Он опустил ткань, прикрывая дверцу кареты, и направился к выходу. Аяна вышла наружу за ним и наморщила нос. Что... Что за...
– Он успел поваляться в клумбе, – с отчаянием сказал Айдерос. – Прости, кир, я не уследил.
– Ты ни в чём не виноват, – вздохнул Конда. – Не бери в голову. Много он там попортил?
– Почти всё... – удручённо нахмурился Айдерос. – Мало что осталось...
– Ну что ж. Скажи Шу, что я прошу прощения за свою невнимательность, – состроил сочувственное лицо Конда. – Лошадке разве прикажешь, в чём валяться, да, Айдерос?
– Да уж, – развёл руками тот. – Ладно. Прости, кир.
– Ты это... Скажи Найделлу, чтоб сполоснул его. Этот аромат невыносимо прекрасен, – кивнул Конда на своего гнедого. – Боюсь, меня просто окружат и растерзают на клочки охваченные страстью и благоговением люди, если я проедусь на нём, а потом покажусь где-нибудь в обществе.
– Хорошо, кир, – кивнул Айдерос. – Я прослежу.
– Капойо, пойдём.
– Ты же... нарочно это сделал, – сказала Аяна, стоя над очень помятыми останками дисодилий, из последних сил пытавшихся источать свой незабываемый, дивный аромат. – И отвёл мне глаза этой каретой, да?
– Как, по-твоему, я мог рассчитать, что он примется валяться, да ещё именно в этих восхитительных цветах? – поднял бровь Конда. – Ай-яй-яй, какая незадача-то, а! Невосполнимая потеря. Шу! – он повернулся к садовнику, взволнованно спешившему по мощёной дорожке. – Я тут за Кестаном не уследил. Ты уж прости меня, а?
– Какой ужас, – сказал Шу, озадаченно глядя на клумбы, напоминавшие поле боя после жестокой битвы, в которой дисодилии потерпели сокрушительное, безоговорочное поражение. – Ну вы только полюбуйтесь. Какое возмутительное безобразие. Это ж надо так. Видимо, не устоял перед... ароматом. Он вроде яблоки любит, да? Ну я наведаюсь к нему. Побеседую о недопустимости таких вот дел.

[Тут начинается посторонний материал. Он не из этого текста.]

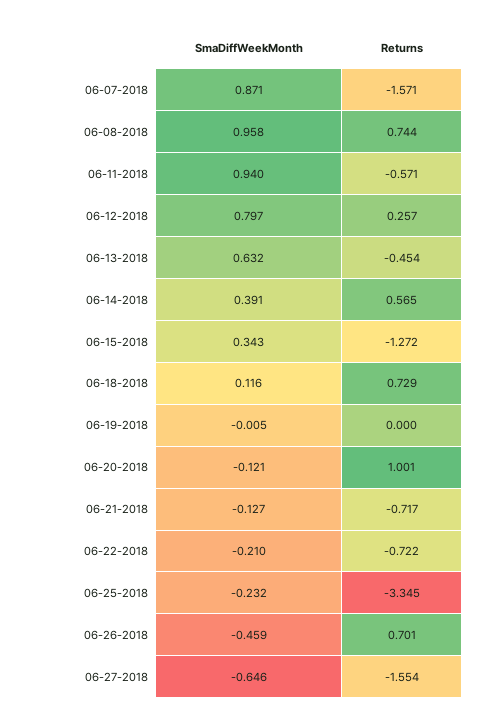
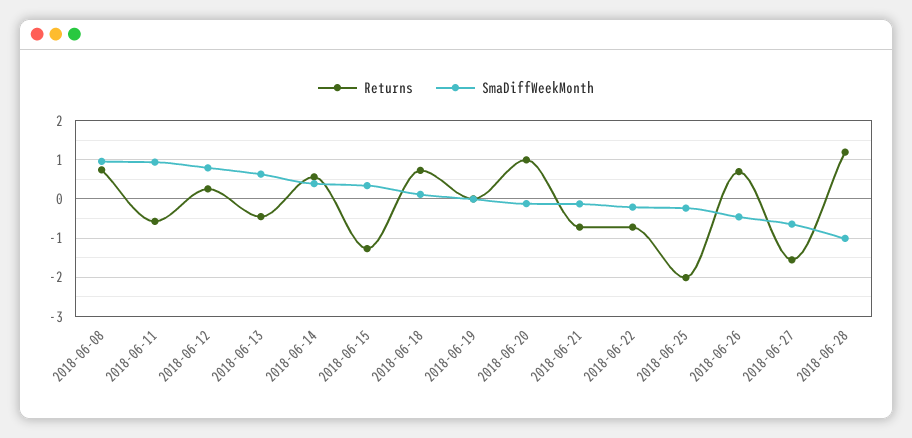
SmaDiffWeekMonth, 06-07-2018: 0.871 -> none
Returns, 06-07-2018: -1.571 -> none
Returns, 06-25-2018: -3.345 -> -2
Returns, 2018-06-28: none -> 1.2
SmaDiffWeekMonth, 2018-06-28: none -> -1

– Наведайся, наведайся, – сказал Конда, разглядывая несколько уцелевших стеблей. – Это ведь всё, точно не спасти уже?
– Не-ет, – почесал затылок Шу. – Это уже бесполезно спасать. Ничего не осталось, ничего. Даже пересаживать нечего.
– А откуда они вообще взялись? – спросила Аяна, с подозрением глядя на пару смятых, но не сломленных полураскрывшихся бутонов.
– Это с кирой Пай из Тайкета прислали. С напутствием холить и лелеять, – сказал Шу. – Тамошний садовник сказал, что это венец его отбора, и что кир Хад как-то раз назвал эти цветы совершенными. Ладно. Я пойду. Выкопаю то, что вон там осталось. Нет-нет, – поднял он ладонь в ответ на встревоженные взгляды Конды и Аяны. – Для нашего сада они уже совершенно точно не годятся, но я знаю, кто будет рад такому... подарку. Возможно, на меня даже перестанут коситься, как на тарио, цветущий в сливовом саду. Ладно. Пойду.
Кира Пай. Аяна закрыла глаза. Это напоминание было болезненным. Оно билось в груди, как крупный орех кеста в шипастой колючей кожуре.
– Не грусти, – сказал Конда, касаясь её ладони кончиками пальцев. – Айи, не грусти. Я твой. И я вернусь.
– Я чувствую себя немного виноватой, – сказала Аяна, сжимая его пальцы. – Конда, не надо здесь касаться меня, я боюсь, что это могут заметить.
– Никто ни в чём не виноват. Просто Кестан слегка уменьшил численность дисодилий в нашем мире. Я тоже пойду.
Аяна печально кивнула и долго стояла, глядя ему вслед, потом подняла взгляд на балкон Айлери, затем глянула на своё окно на этаже для катьонте, вздохнула и побрела в дом.